Deste modo, as pessoas inocentes terão sido enxovalhadas –e pronto. As envolvidas de fato sairão como se inocentes. Os corruptores, como de praxe, não serão responsabilizados pela corrupção de políticos, jornalistas e talvez de magistrados. Seu único problema será a corrupção de policiais, porque esta investigação não é feita pela Procuradoria, mas uma comissão estadual e as polícias civil e militar fluminenses a estão fazendo.
De minha parte, não considero que inexista, nem que exista, nem que seja duvidosa a ligação de bicheiros com o tráfico internacional de drogas. Simplesmente, ainda não há elementos de juízo a respeito.

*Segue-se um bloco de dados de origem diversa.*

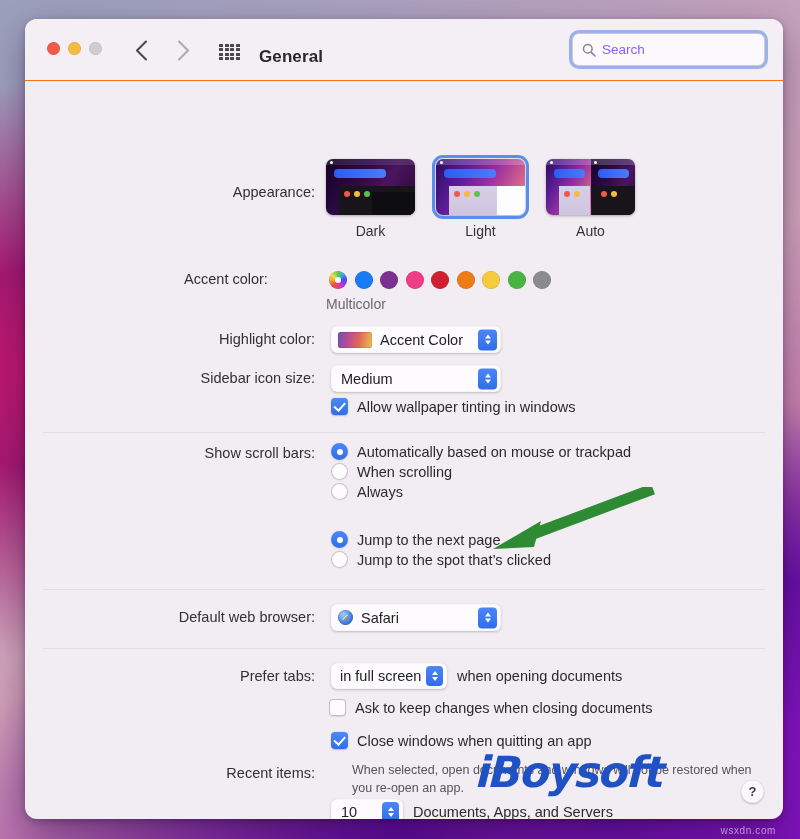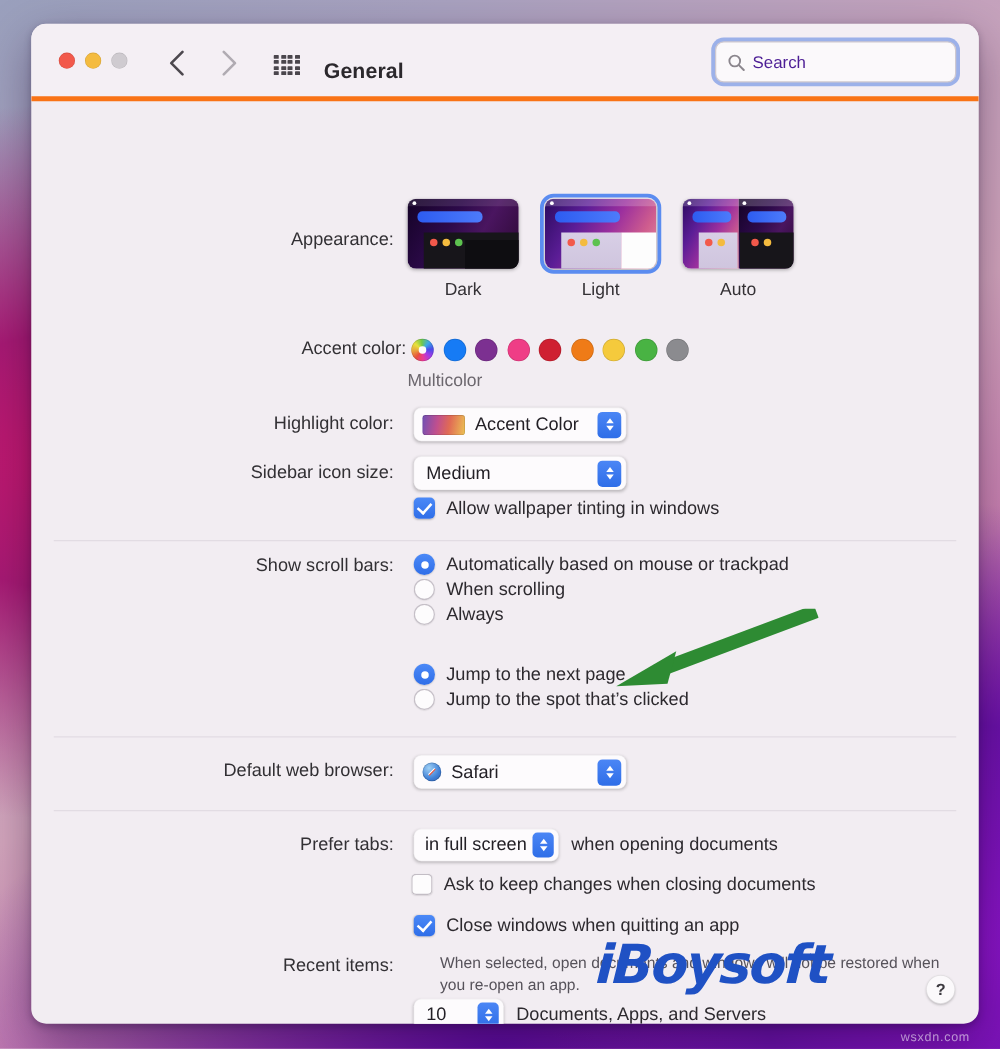--- a/index.html
+++ b/index.html
@@ -32,7 +32,7 @@
   .toolbar {
     position:relative; height:62px;
     background:#f4eff4;
-    border-bottom:4px solid #f97316;
+    border-bottom:1px solid #f97316;
   }
   .traffic { position:absolute; left:22px; top:23px; display:flex; gap:8px; }
   .tl { width:13px; height:13px; border-radius:50%; display:block; }

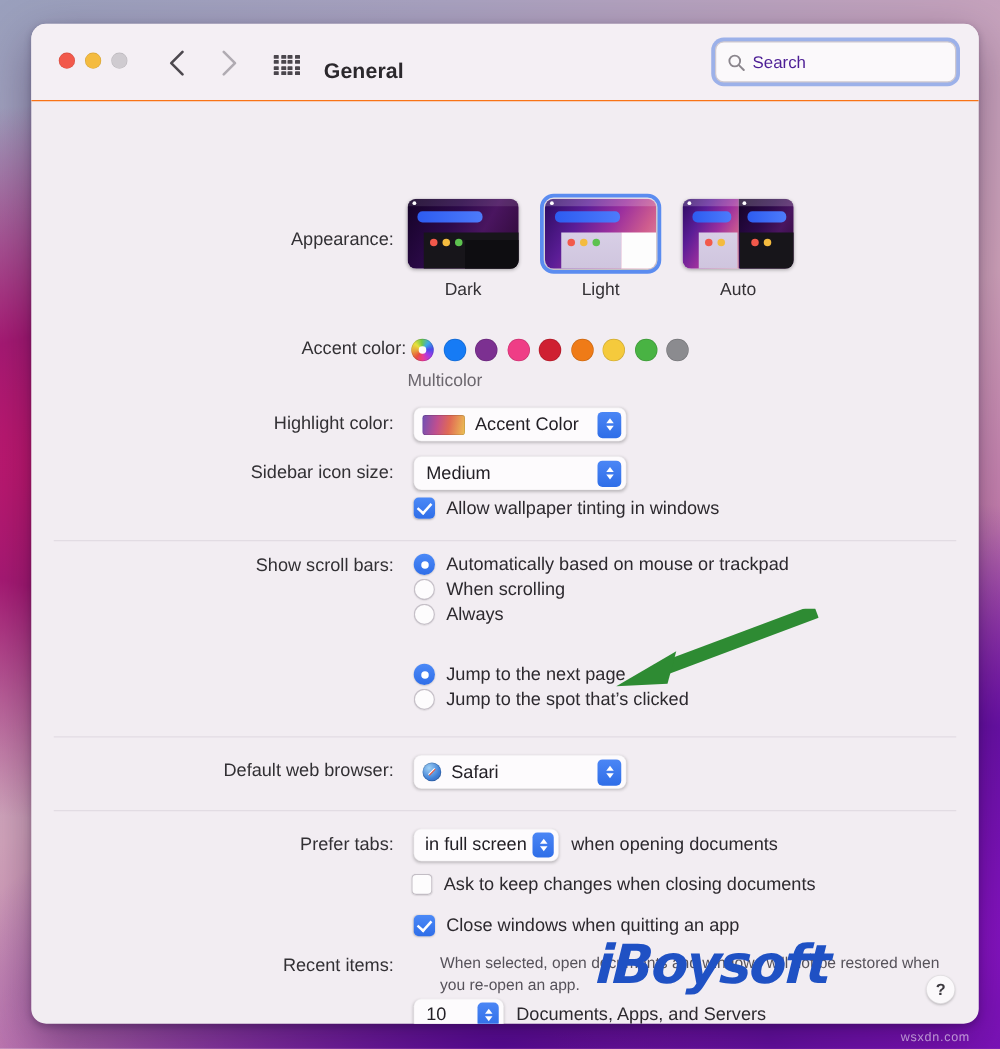--- a/index.html
+++ b/index.html
@@ -66,7 +66,7 @@
     display:flex; align-items:center; padding:0 9px; gap:6px;
   }
   .searchbox svg { flex:none; }
-  .search-ph { font-size:13.5px; color:#4c1d95; }
+  .search-ph { font-size:13.5px; color:#8b5cf6; }
 
   
   .content { position:relative; height:738px; }

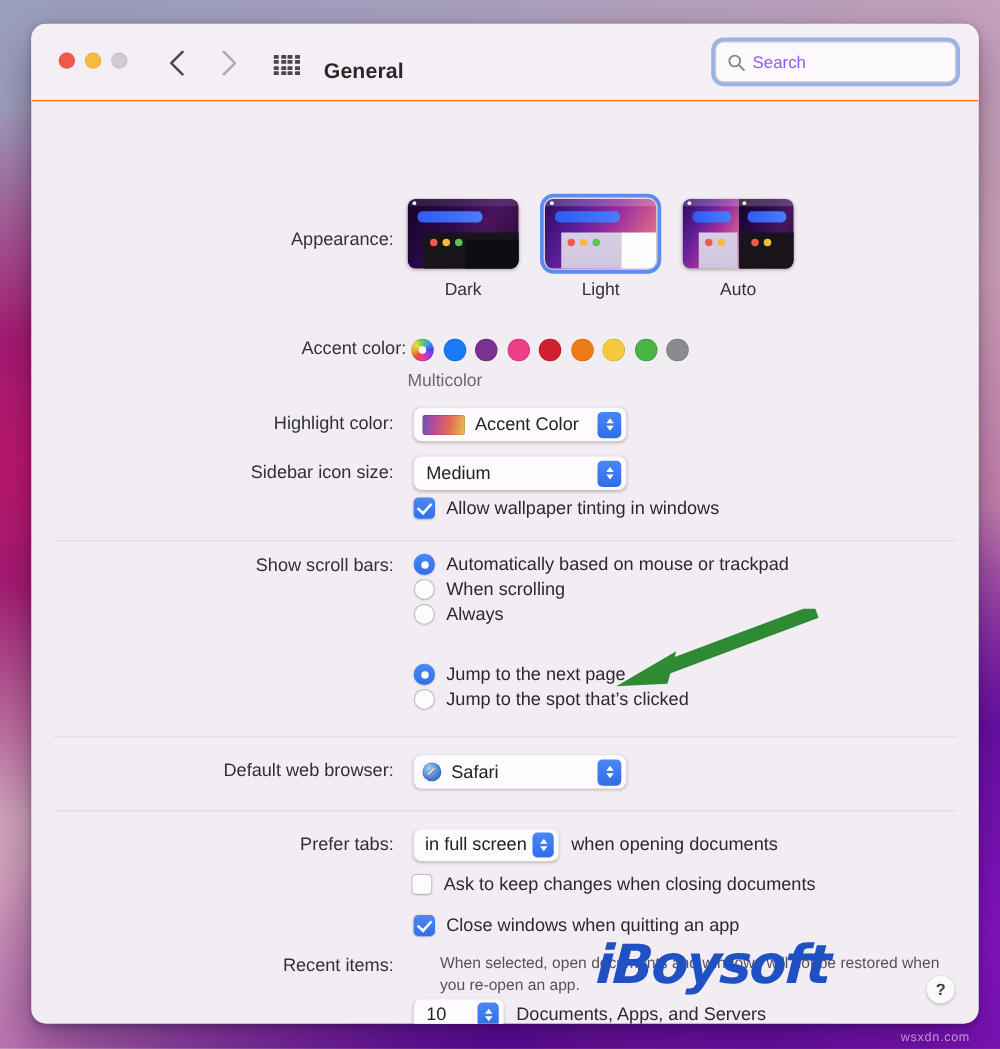--- a/index.html
+++ b/index.html
@@ -318,7 +318,7 @@
       </div>
     </div>
 
-    <div class="lbl" style="left:140px; top:190px; width:160px;">Accent color:</div>
+    <div class="lbl" style="left:121px; top:190px; width:160px;text-align:center;">Accent color:</div>
     <div class="accents">
       <span class="sw multi"></span>
       <span class="sw" style="background:#167bf5"></span>

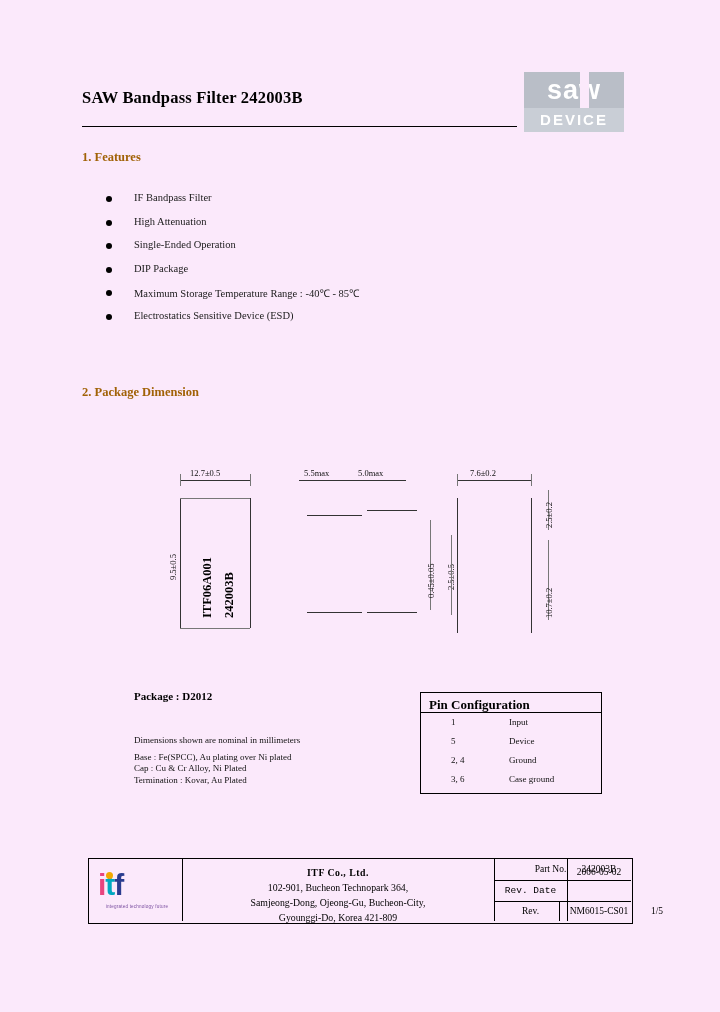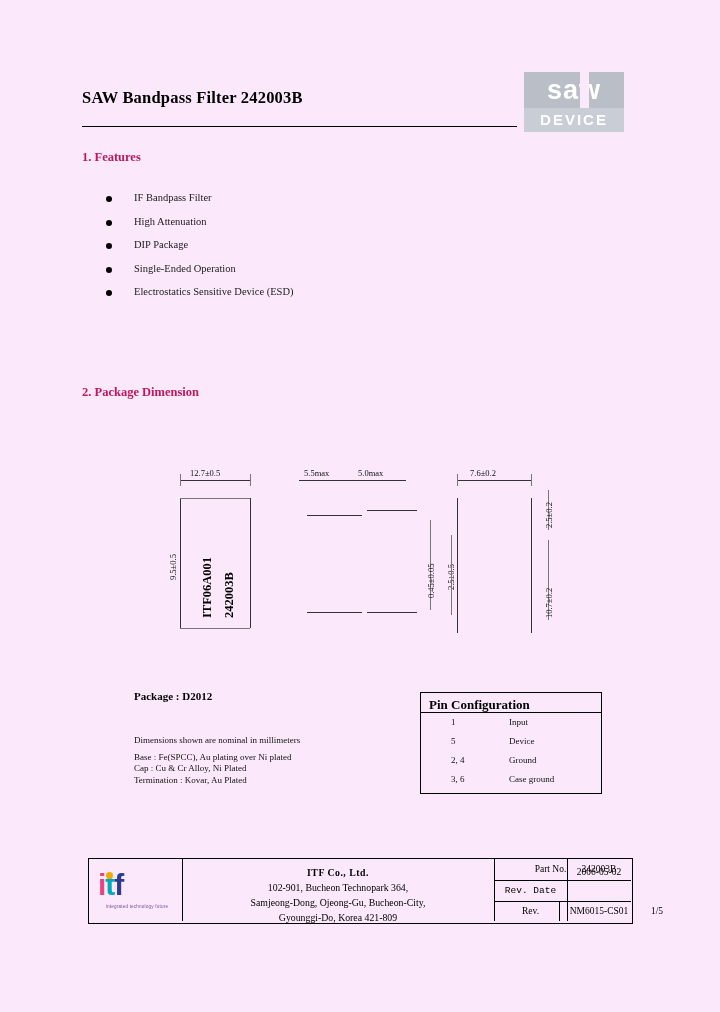--- a/index.html
+++ b/index.html
@@ -97,7 +97,7 @@
     position: absolute;
     font-size: 12.5px;
     font-weight: bold;
-    color: #be185d;
+    color: #a16207;
     white-space: nowrap;
   }
   #sec1 { left: 82px; top: 150px; }

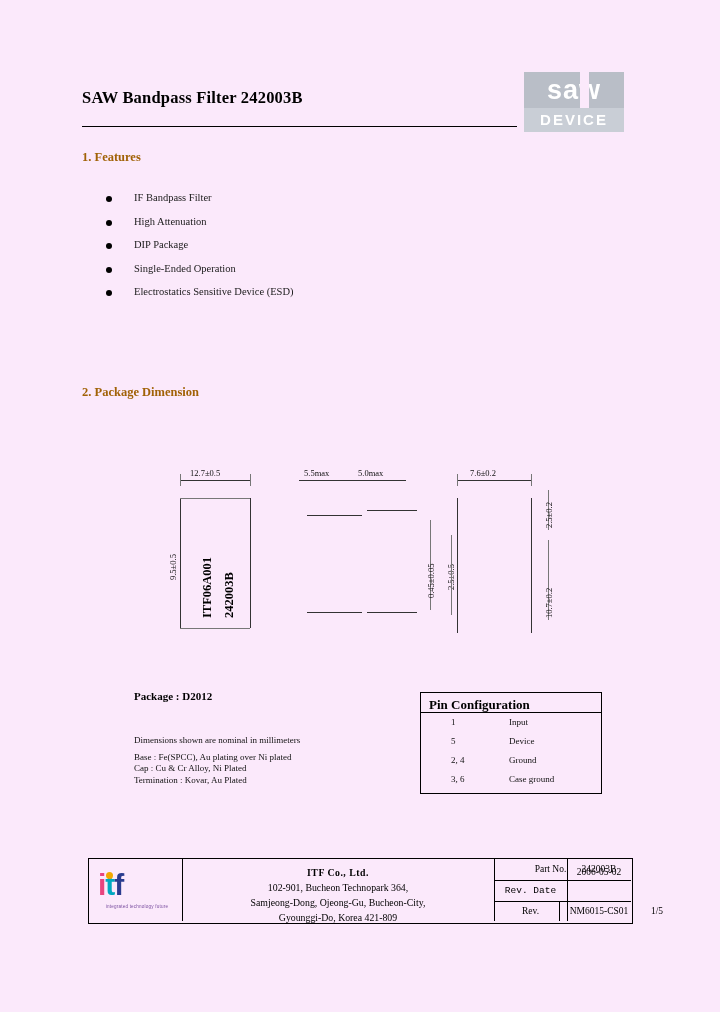--- a/index.html
+++ b/index.html
@@ -360,11 +360,11 @@
     </div>
     <div class="feature-row">
       <span class="bullet"></span>
-      <span class="feature-text">DIP Package</span>
+      <span class="feature-text">Single-Ended Operation</span>
     </div>
     <div class="feature-row">
       <span class="bullet"></span>
-      <span class="feature-text">Single-Ended Operation</span>
+      <span class="feature-text">DIP Package</span>
     </div>
     <div class="feature-row">
       <span class="bullet"></span>

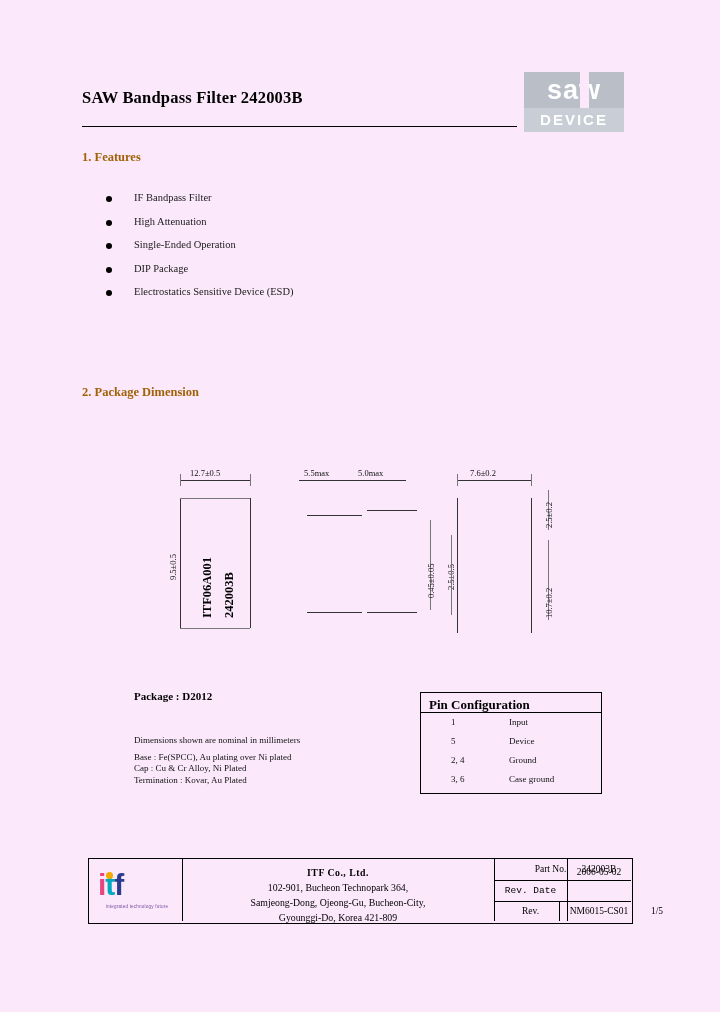--- a/index.html
+++ b/index.html
@@ -365,6 +365,10 @@
     <div class="feature-row">
       <span class="bullet"></span>
       <span class="feature-text">DIP Package</span>
+    </div>
+    <div class="feature-row">
+      <span class="bullet"></span>
+      <span class="feature-text">Maximum Storage Temperature Range : -40℃ - 85℃</span>
     </div>
     <div class="feature-row">
       <span class="bullet"></span>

Mas existe a oportunidade inigualável de procurá-los. Com investigações, no entanto. E, à falta delas, a oportunidade está sendo desperdiçada: assim como não admite perícia nos documentos, a Procuradoria de Justiça não aceita investigações policiais, embora não tenha habilitação, meios e pessoal para realizar por si as investigações necessárias.
Quando acontecer o resultado previsível, será criado o novo escândalo: o pessoal da Procuradoria clamando contra a impunidade vigente no Brasil, apesar dos seus corajosos esforços.